Thank you for the kind words, they are very appreciated! I actually planned on having this be viewable from all angles (even though its on my desk right now). The centerpiece actually *just* fits in the tank with the 18" depth, so I couldn't put a background in even if I wanted. I am hoping because the tree has quite a bit of cover around the center that the frogs will still feel secure, but I can always cover one side with some contact paper when it gets to that point  That's another reason I was looking at Leucs and Varadero, as I have heard both can be quite bold!


----------



## empire3569 (Apr 4, 2014)

Update

The second round of planting has been completed, and the tank has been seeded with springtails and dwarf white isopods. A big thanks to JWerner for the awesome cutting package! I think I have a couple more plants to add (some vining ferns) in the next couple days, but this is pretty much it

New FTS


A couple close-ups showing some of the new peps



New plant list:

Neo "Wild Tiger"
Neo "Hannibal Lector x Cheers"
Neo "Dartanion"
Neo "Checkerboard"
Korean Rock Fern
NOID pilea
NOID fern
P emarginella 'Ecuador'
P emarginella 'Panama'
P cf Jamesoniana 
P eburnea
P sp (Equadorian)
P perciliata
P sp 'banos'
P rubella 
P caespitosa 
P isla colon
Marcgravia sp 'Suriname'
Begonia thelmae

Thanks!


----------



## waterbed fred (Jan 10, 2010)

Love this!! very innovative! I'm subscribing to this thread!! MORE PICS!!! LoL


----------



## GandalfTheGrey (Nov 18, 2015)

The NOID pilea that you have might be a pilea nummulariifolia. Is there a chance that you could get a clearer picture of it? You could also try taking a picture of it, then doing an image search on google. You're tank is awesome by the way, awesome placement of the broms in the wood


----------



## empire3569 (Apr 4, 2014)

GandalfTheGrey said:


> The NOID pilea that you have might be a pilea nummulariifolia. Is there a chance that you could get a clearer picture of it? You could also try taking a picture of it, then doing an image search on google. You're tank is awesome by the way, awesome placement of the broms in the wood


Thank you! I don't believe it is nummalariifolia, as it has these purple streaks on the leaves that I have never seen in nummalariifolia, although the growth pattern does resemble it. It almost looks like a cross between "creeping charlie" and "moon valley". Ill try and post a better picture of it tonight when I get home. It looked so unique at the nursery I picked it up at I couldn't resist, and it was only $1.99!


----------



## empire3569 (Apr 4, 2014)

Here is a close-up of my mystery Pilea


----------



## JPP (Mar 25, 2015)

That almost looks like more of an Epsicia/Gesneriad than a Pilea to me.


----------



## Vinegaroonie (Jul 31, 2015)

empire3569 said:


> Thank you for the kind words, they are very appreciated! I actually planned on having this be viewable from all angles (even though its on my desk right now). The centerpiece actually *just* fits in the tank with the 18" depth, so I couldn't put a background in even if I wanted. I am hoping because the tree has quite a bit of cover around the center that the frogs will still feel secure, but I can always cover one side with some contact paper when it gets to that point  That's another reason I was looking at Leucs and Varadero, as I have heard both can be quite bold!


I love the idea of having it be viewable from all angles!
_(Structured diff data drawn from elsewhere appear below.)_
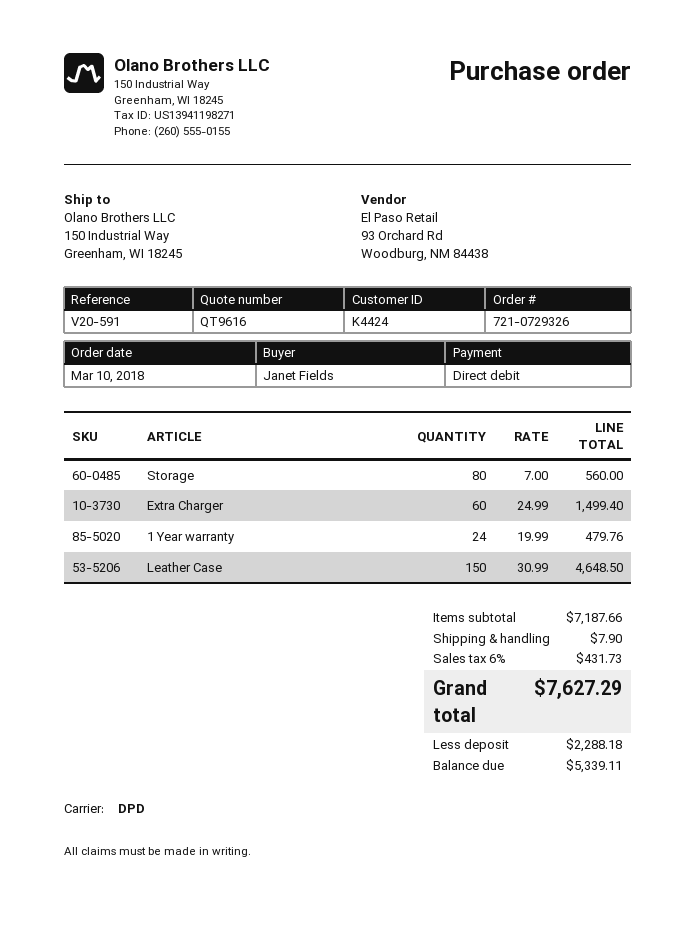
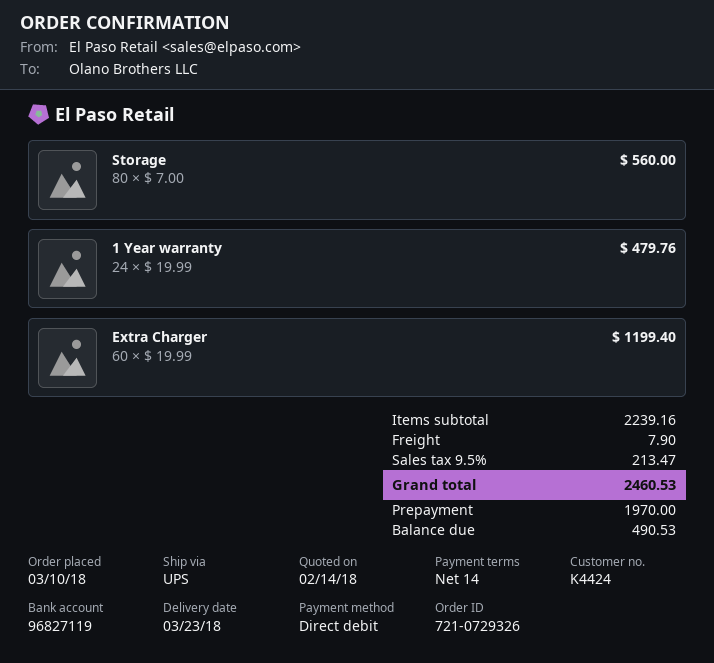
shipping method: DPD -> UPS
Extra Charger: 60 x 24.99 = 1499.40 -> 60 x 19.99 = 1199.40
Leather Case: 150 x 30.99 = 4648.50 -> none
subtotal: 7187.66 -> 2239.16
tax: 6% = 431.73 -> 9.5% = 213.47
total: 7627.29 -> 2460.53
deposit: 2288.18 -> 1970.00
balance: 5339.11 -> 490.53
As long as you have lots of plants (which you do) and hiding spots (which you do), the frogs will be comfortable. Having a background/contact paper just makes them feel more secure. Either of those frogs would be bold, but again, I would go for the varaderos as they will make full use of all the climbing space you've provided!

-Niko


----------



## empire3569 (Apr 4, 2014)

Wanted to post a bit of an update; the terrarium is doing very well (still no frogs, I am moving in the next couple months and will probably pick some up once we are all settled in  ). The broms have been coloring up nicely, it seems like the issue I had with the patchy color loss was due to the bright conditions in the viv and after a brief adjustment period they look very nice. I just removed quite a bit of moss as it was getting very leggy and starting to smother out some of my epiphytic vines, left a few patches but am toying wih just removing it all together. as even the patches I left are pretty yellow. If any moss pros out there have some tips I'd greatly appreciate it. Anyway, here are some pics: 







Anyway, thanks for looking!


----------



## Draikan (Oct 23, 2015)

I can chime in on the moss. My tank has a lot of moss that looked very similar for a few months. I still haven't gotten frogs, and I think this is part of the problem. The moss isn't getting the nutrients it needs. I'll suggest two options:

1) Fertilize the tank. I used a very dilute mixture of dyna grow foliage pro and distilled water. Just a few drops in a regular sized spray bottle. I misted lightly every few days and the moss looked way better. Fertilizer isn't very popular around here due to toxicity concerns.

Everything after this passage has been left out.